Existing edamame varieties are determinate, where all the soybean pods mature simultaneously. North American soybean varieties are indeterminate, meaning not all pods will be mature during optimum harvest time. However, for small producers or for home consumption of edamame, Poysa says growers can use existing food grade soybeans like Harrovinton, as long as they grow a small enough acreage to be able to harvest the crop at the right time — half an acre to an acre.

Even though it is a soybean, edamame cannot be added to existing soybean production without some specialized equipment, particularly for harvest. And growers will need a market. Currently, edamame is sourced from China or Taiwan and is available at most Canadian food retail outlets in shelled or in-pod form or as part of vegetable mixes. President’s Choice has a branded, shelled product available.

finding the market
“This is a niche market. The plant is harvested in the pod at the green stage, which is not that easy when you’re working with a tender plant,” says Poysa. “If we can develop a line that is quite good, we can over time get some processors interested in it. I can see a few growers having edamame as a decent addition to a crop lineup if they have equipment or facilities already.”

One grower who is definitely interested is Jason Persall of Waterford, Ontario. Persall, a fourth generation farmer, markets a line of 100 percent Canadian oils, wine vinegars, soya sauces and cooking wines under the ‘Pristine Gourmet’ brand, as well as growing cash crop corn, wheat and soybeans. And this year, he’ll also be growing edamame for the first time. 

Persall will be experimenting with at least a half a dozen varieties as part of his on-farm trials this year to determine the taste and ease of shelling for each one. He is also looking to identify yield, or pounds per acre, so he can establish a realistic price for his end product.

“This is a relatively new crop for Ontario. We want to really concentrate at the beginning to find a variety that produces a great tasting product,” he says. “We’re a food company as well as a farm, so we have access into the market place and there’s a market waiting for it.”

Persall is planning to hand harvest his edamame and sell it as a fresh product with the pods still on the stems directly to high end Ontario restaurants and chefs, a market he says has been asking for Ontario-grown edamame. He’ll be working with a small group of chefs to gain their feedback to help evaluate the different varieties. 

“Chefs have told us they’re eager to source edamame locally and we’re excited about it,” he says. “There are a lot of things we can grow in this country but we don’t know how to market it.”

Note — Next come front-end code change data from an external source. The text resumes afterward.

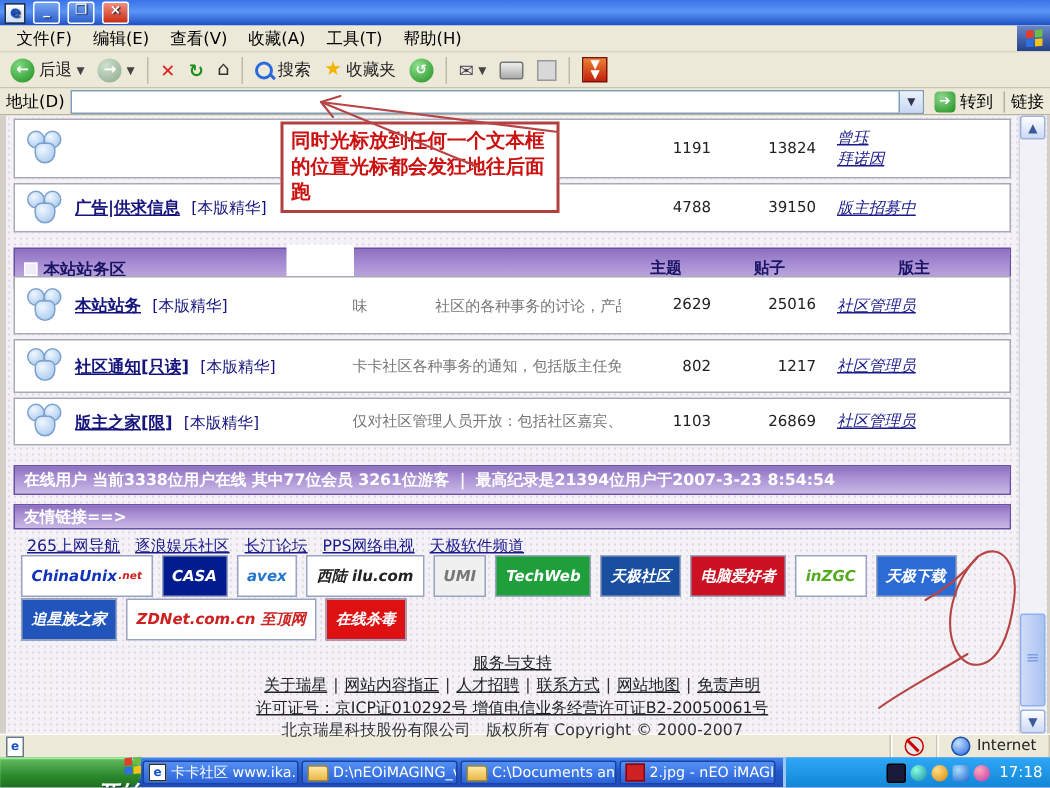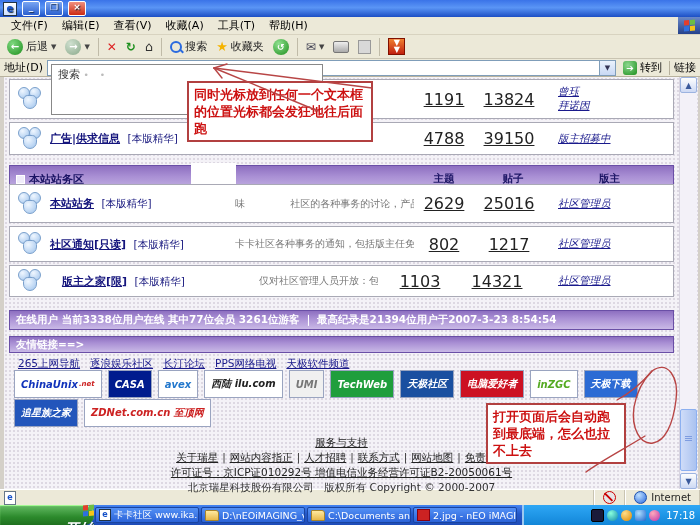--- a/index.html
+++ b/index.html
@@ -409,10 +409,6 @@
       <div class="sbtn down">▼</div>
     </div>
 
-    <div class="dropdown">
-      <span>搜索</span>
-      <span class="dots">• •</span>
-    </div>
 
     <div class="note note1">同时光标放到任何一个文本框的位置光标都会发狂地往后面跑</div>
     <div class="note note2">打开页面后会自动跑到最底端，怎么也拉不上去</div>

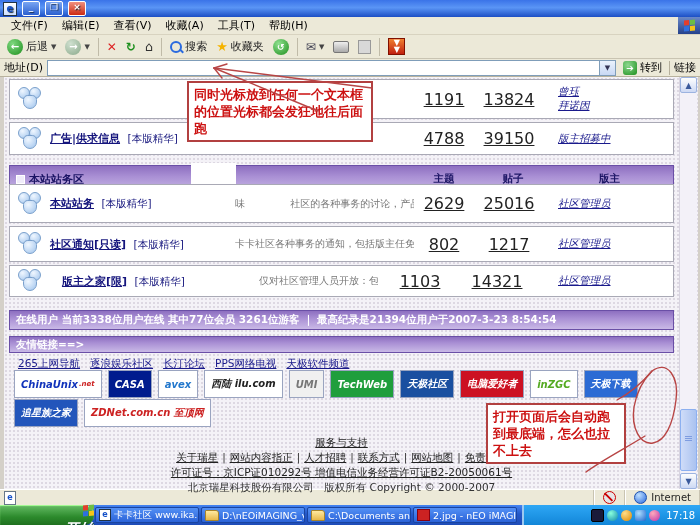--- a/index.html
+++ b/index.html
@@ -78,7 +78,7 @@
   .cell-icon{width:40px;display:flex;justify-content:center;flex:none;}
   .cell-title{width:185px;flex:none;}
   .cell-desc{flex:1;color:#777;font-size:10px;overflow:hidden;white-space:nowrap;}
-  .cell-num{width:60px;flex:none;text-align:center;font-size:16px;color:#222;text-decoration:underline;}
+  .cell-num{width:60px;flex:none;text-align:right;font-size:10px;color:#222;}
   .cell-num.posts{width:70px;}
   .cell-mods{width:115px;flex:none;text-align:left;padding-left:14px;font-size:10.5px;}
   .flink-navy{color:#1a1a8c;text-decoration:underline;font-style:italic;}

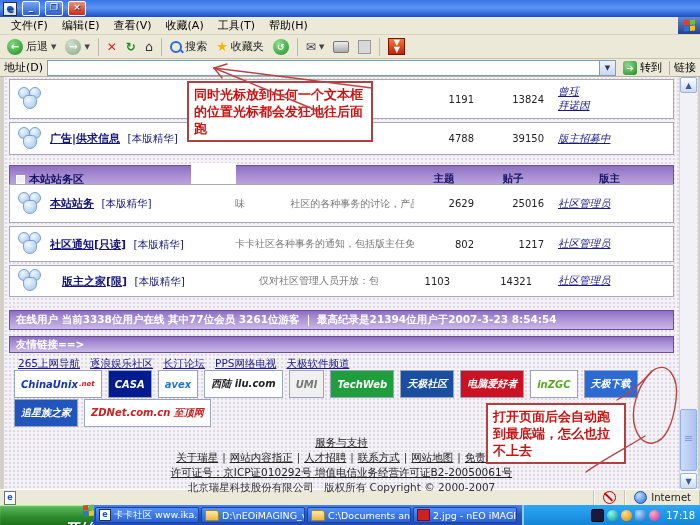--- a/index.html
+++ b/index.html
@@ -349,7 +349,7 @@
       <div class="cell-mods"><span class="flink-navy">社区管理员</span></div>
     </div>
 
-    <div class="row" style="top:188px;height:32px;gap:12px;">
+    <div class="row" style="top:188px;height:32px;">
       <div class="cell-icon">
           <span class="clubicon">
             <i class="a"></i>

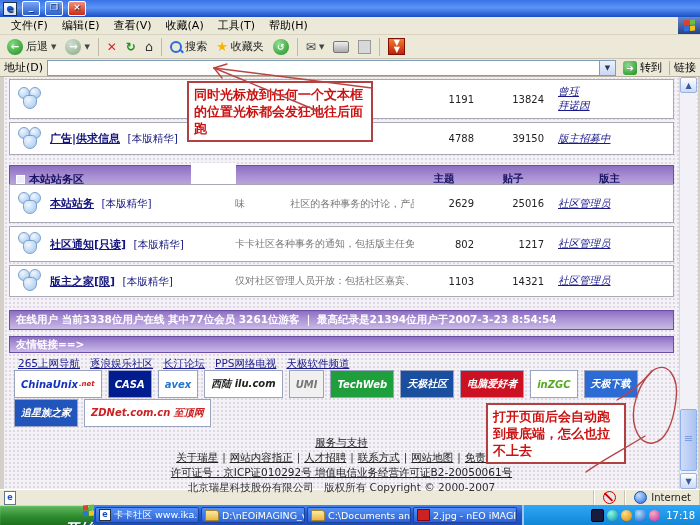--- a/index.html
+++ b/index.html
@@ -363,7 +363,7 @@
       </div>
       <div class="cell-desc">仅对社区管理人员开放：包括社区嘉宾、版主、大版主、在线技术支持工程师。</div>
       <div class="cell-num">1103</div>
-      <div class="cell-num posts">14321</div>
+      <div class="cell-num posts">26869</div>
       <div class="cell-mods"><span class="flink-navy">社区管理员</span></div>
     </div>
 

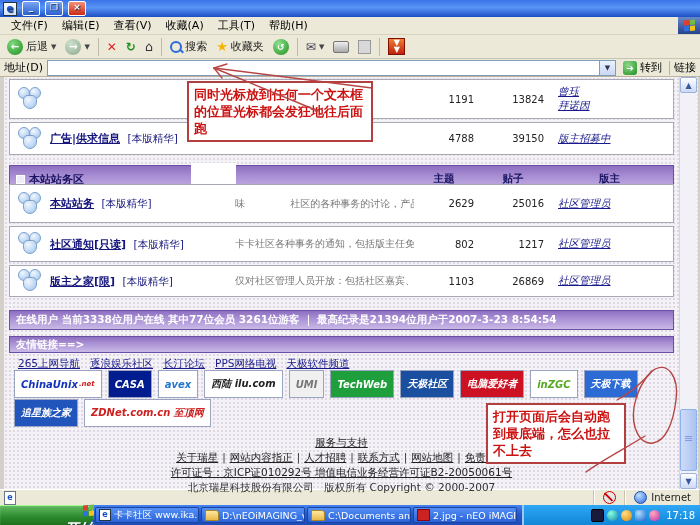--- a/index.html
+++ b/index.html
@@ -392,6 +392,7 @@
     <div class="logorow" style="top:322px;" id="logos2">
         <span class="logo" style="background: rgb(34, 85, 187); color: rgb(255, 255, 255);">追星族之家</span>
         <span class="logo" style="background: rgb(255, 255, 255); color: rgb(204, 34, 34);">ZDNet.com.cn 至顶网</span>
+        <span class="logo" style="background: rgb(221, 17, 17); color: rgb(255, 255, 255);">在线杀毒</span>
       </div>
 
     <div class="sitefooter" style="top:358px;">

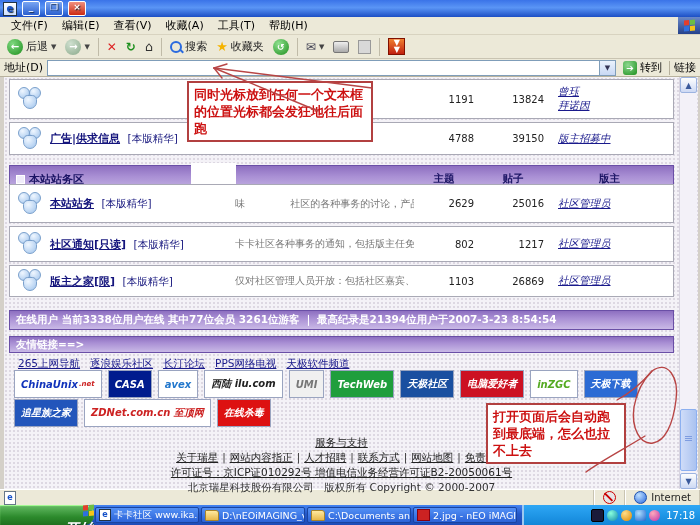--- a/index.html
+++ b/index.html
@@ -412,7 +412,6 @@
 
 
     <div class="note note1">同时光标放到任何一个文本框的位置光标都会发狂地往后面跑</div>
-    <div class="note note2">打开页面后会自动跑到最底端，怎么也拉不上去</div>
   </div>
 
   <div class="statusbar">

Roddy agrees. Marketing is often the hardest part of breaking into a new crop, she says, adding that having consistent quality and being competitive is important, but it is hard to develop a market if a crop can be imported cheaper than it can be grown here.

This is where Soy 20/20, an organization dedicated to expanding market opportunities for Canadian soybeans, can help. The organization has been involved in analyzing the market potential for edamame, as well as fostering interest in the crop with growers and others in the sector.

“There are new applications and uses for soybeans evolving constantly, but not every new market opportunity will be suited to all farmers,” says Jeff Schmalz, Soy 20/20’s President. “At Soy 20/20, we’re working on a diverse range of possibilities to give farmers market options to grow their businesses. Edamame is a great example of a new niche market.”